In an editorial this past week, the Chicago Sun-Times touted its unraveling of Sen. Roland Burris’s shadowy fund raising for ousted Gov. Rod Blagojevich as proof that traditional newspapers will endure.
The facts report a much different story. Newspapers in their current form are dangerously close to extinction. A perfect storm of paralyzed housing and car markets and a volatile economy have destroyed advertising revenue for papers across the country. The wild success of Internet companies like Ebay and Craigslist have only contributed to the mess. Newspaper ad revenue fell 14 percent in the first half of 2008, according to the Newspaper Association of America. Future outlooks aren’t so optimistic.
In response to this disaster, papers have been forced into massive editorial layoffs, required furloughs for those remaining and other cutbacks. Many cities that have traditionally housed two dailies now have one. Some of these cities fear they’ll soon have zero.
Here in Santa Cruz, the storm has been just as visible over the last few years. The Sentinel has scrapped its printing press, relocated to Scotts Valley and slashed its editorial staff. Because of these cutbacks, Editor Don Miller recently found himself trumpeting the paper’s first investigative piece “in a few years.”
Still, the Chicago Sun-Times thought it reasonable to attack the emergence of alternative news sources like nonprofit papers, blogs and citizen journals.
“No army of bloggers, no TV or radio station, no nonprofit journalism collective, no foundation-supported task force of political and government reporters will ever do the job so well,” they wrote.
Maybe so.

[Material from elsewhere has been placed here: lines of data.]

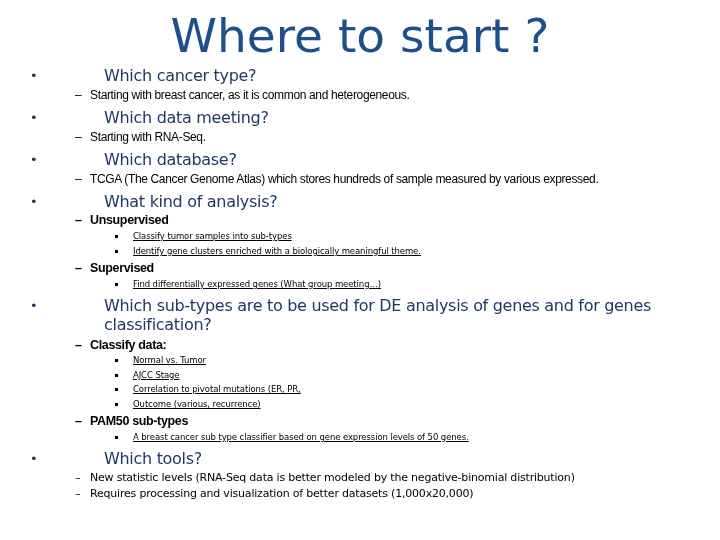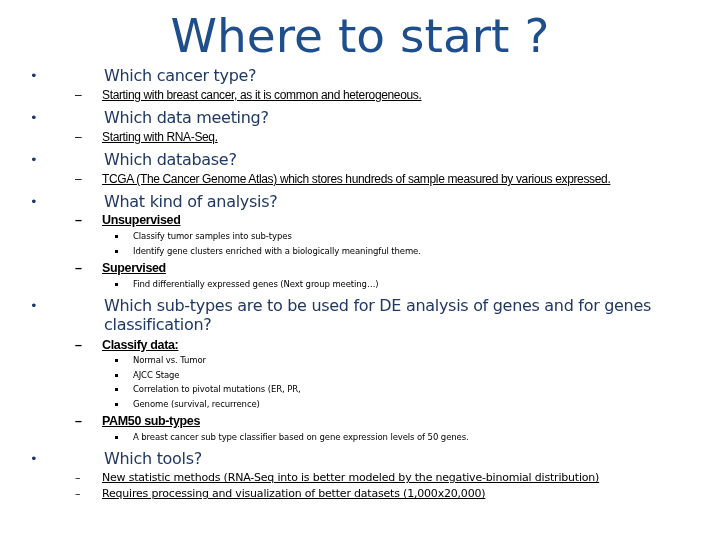--- a/index.html
+++ b/index.html
@@ -62,22 +62,21 @@
       white-space: nowrap;
       letter-spacing: -0.35px;
     }
     .l2 .dash {
       position: absolute;
       left: 0;
       top: 0;
     }
     .l2 .text {
       position: absolute;
-      left: 27px;
-      text-decoration: underline;
+      left: 15px;
     }
     .l2.bold {
       font-weight: bold;
       font-size: 12.5px;
     }
     .l2.norm {
       font-size: 11px;
       letter-spacing: -0.2px;
       font-family: "DejaVu Sans", sans-serif;
     }
@@ -95,20 +94,21 @@
       position: absolute;
       left: 0;
       top: 4px;
       width: 3px;
       height: 3px;
       background: #000;
     }
     .l3 .text {
       position: absolute;
       left: 18px;
+      text-decoration: underline;
     }
   </style>
 </head>
 <body>
 
 <div>
 
   <div class="title">Where to start ?</div>
 
   <div class="l1" style="top:66px;">
@@ -153,21 +153,21 @@
   <div class="l3" style="top:246px;">
     <span class="sq"></span>
     <span class="text">Identify gene clusters enriched with a biologically meaningful theme.</span>
   </div>
   <div class="l2 bold" style="top:261px;">
     <span class="dash">–</span>
     <span class="text">Supervised</span>
   </div>
   <div class="l3" style="top:279px;">
     <span class="sq"></span>
-    <span class="text">Find differentially expressed genes (Next group meeting…)</span>
+    <span class="text">Find differentially expressed genes (What group meeting…)</span>
   </div>
 
   <div class="l1 wrap" style="top:296px;">
     <span class="bullet">•</span>
     <span class="text">Which sub-types are to be used for DE analysis of genes and for genes classification?</span>
   </div>
   <div class="l2 bold" style="top:338px;">
     <span class="dash">–</span>
     <span class="text">Classify data:</span>
   </div>
@@ -178,37 +178,37 @@
   <div class="l3" style="top:370px;">
     <span class="sq"></span>
     <span class="text">AJCC Stage</span>
   </div>
   <div class="l3" style="top:384px;">
     <span class="sq"></span>
     <span class="text">Correlation to pivotal mutations (ER, PR,</span>
   </div>
   <div class="l3" style="top:399px;">
     <span class="sq"></span>
-    <span class="text">Genome (survival, recurrence)</span>
+    <span class="text">Outcome (various, recurrence)</span>
   </div>
   <div class="l2 bold" style="top:414px;">
     <span class="dash">–</span>
     <span class="text">PAM50 sub-types</span>
   </div>
   <div class="l3" style="top:432px;">
     <span class="sq"></span>
     <span class="text">A breast cancer sub type classifier based on gene expression levels of 50 genes.</span>
   </div>
 
   <div class="l1" style="top:449px;">
     <span class="bullet">•</span>
     <span class="text">Which tools?</span>
   </div>
   <div class="l2 norm" style="top:471px;">
     <span class="dash">–</span>
-    <span class="text">New statistic methods (RNA-Seq into is better modeled by the negative-binomial distribution)</span>
+    <span class="text">New statistic levels (RNA-Seq data is better modeled by the negative-binomial distribution)</span>
   </div>
   <div class="l2 norm" style="top:487px;">
     <span class="dash">–</span>
     <span class="text">Requires processing and visualization of better datasets (1,000x20,000)</span>
   </div>
 
 </div>
 
 </body></html>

But that same army of “bloggers in pajamas” — as the paper later referred to them —broke news that the head of NASA had lied on his resume, banking lobbyists were trying to payoff members of Congress and the police chief in San Diego was lying about crime statistics to cover up the city’s failing police department.

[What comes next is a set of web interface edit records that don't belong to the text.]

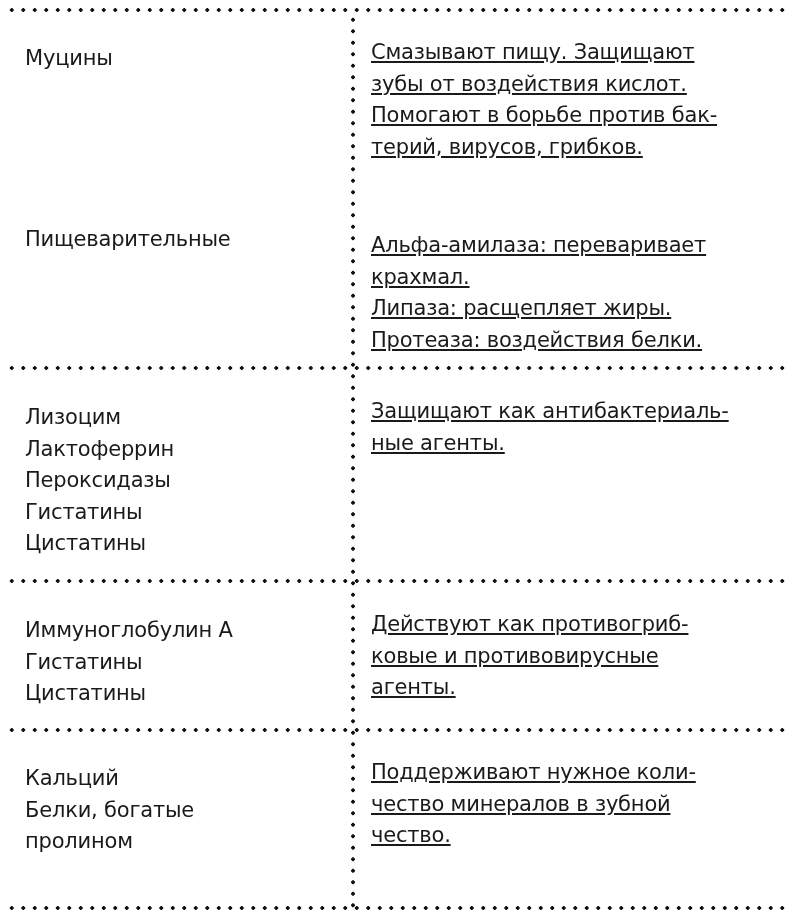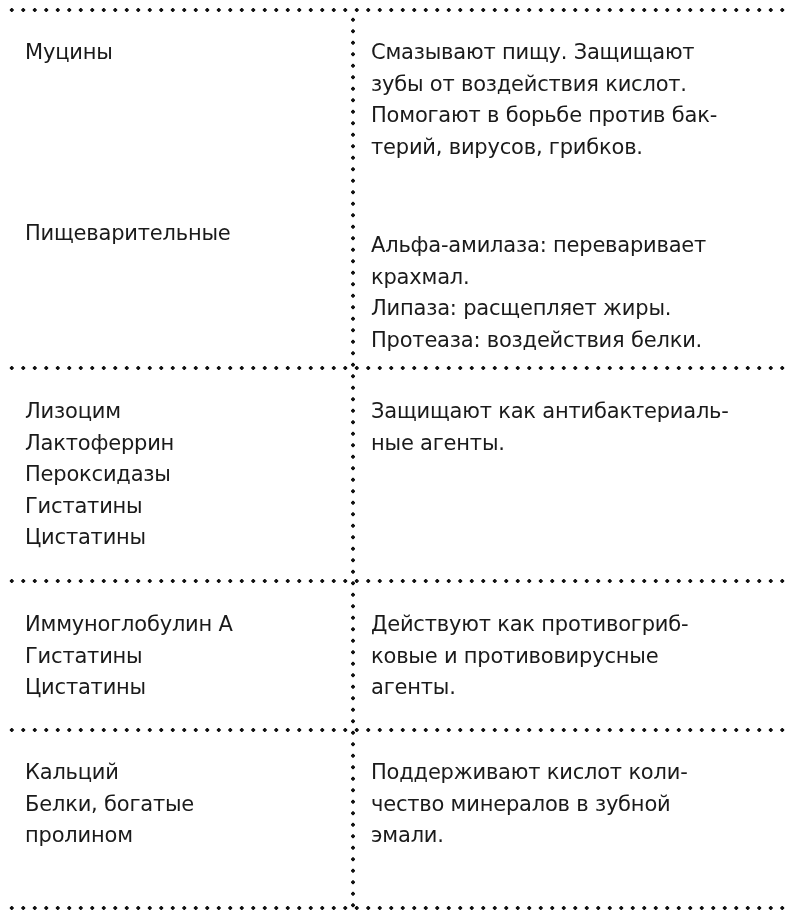--- a/index.html
+++ b/index.html
@@ -5,22 +5,22 @@
     html, body { margin:0; padding:0; background:#ffffff; }
     body { width:790px; height:919px; position:relative; overflow:hidden;
            font-family:"DejaVu Sans", sans-serif; color:#1a1a1a; }
     .hsep { position:absolute; left:6px; width:780px; height:4px;
             background-image: radial-gradient(circle, #111 1.6px, transparent 1.9px);
             background-size: 11.5px 4px; background-repeat: repeat-x; }
     .vsep { position:absolute; left:351px; width:4px;
             background-image: radial-gradient(circle, #111 1.6px, transparent 1.9px);
             background-size: 4px 11.5px; background-repeat: repeat-y; }
     .cell { position:absolute; font-size:21px; line-height:31.5px; letter-spacing:-0.2px; }
-    .left { left:25px; width:320px; }
-    .right { left:371px; width:410px; }
+    .left { left:25px; width:320px;margin-top:6px; }
+    .right { left:371px; width:410px;text-decoration:underline; }
     .line { display:block; white-space:nowrap; }
   </style>
 </head>
 <body>
 
 <div>
   <div class="hsep" style="top:8px;"></div>
   <div class="vsep" style="top:14px; height:900px;"></div>
   <div class="hsep" style="top:366px;"></div>
   <div class="hsep" style="top:579px;"></div>
@@ -69,17 +69,17 @@
     <span class="line">ковые и противовирусные</span>
     <span class="line">агенты.</span>
   </div>
 
   <div class="cell left" style="top:757px;">
     <span class="line">Кальций</span>
     <span class="line">Белки, богатые</span>
     <span class="line">пролином</span>
   </div>
   <div class="cell right" style="top:757px;">
-    <span class="line">Поддерживают кислот коли-</span>
+    <span class="line">Поддерживают нужное коли-</span>
     <span class="line">чество минералов в зубной</span>
-    <span class="line">эмали.</span>
+    <span class="line">чество.</span>
   </div>
 </div>
 
 </body></html>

In reality, these fresh news sources are necessary to fill a growing void. That’s not to say professional journalists have no role in the future reporting of news. To the contrary, trained writers are essential to deciphering the nuances of the country’s daily news. But there’s no question that as the void grows we’ll need new and innovative ways to cover the news.
The Chicago Sun-Times and other media dinosaurs must face these facts. The age of the traditional newspaper is coming to an end, and the dawn of a more diversified media is at hand. The papers who accept this fact will survive and the ones who don’t will be lamenting the good ole’ years over unemployment.
Ironically, the Chicago Sun-Times said it best when it wrote, “Competition brings out the best in everybody.” Surely they’re not afraid of a little competition from the people who have previously been confined to reading the papers.
In reality, I sense these graying dinosaurs are finally coming to grips with the fact that they might one day be the “bloggers in pajamas,” they so dubiously referred too. My advice to the editors of the Chicago Sun-Times: Best hit the local Wal-Mart for a new onesie before they’ve sold out!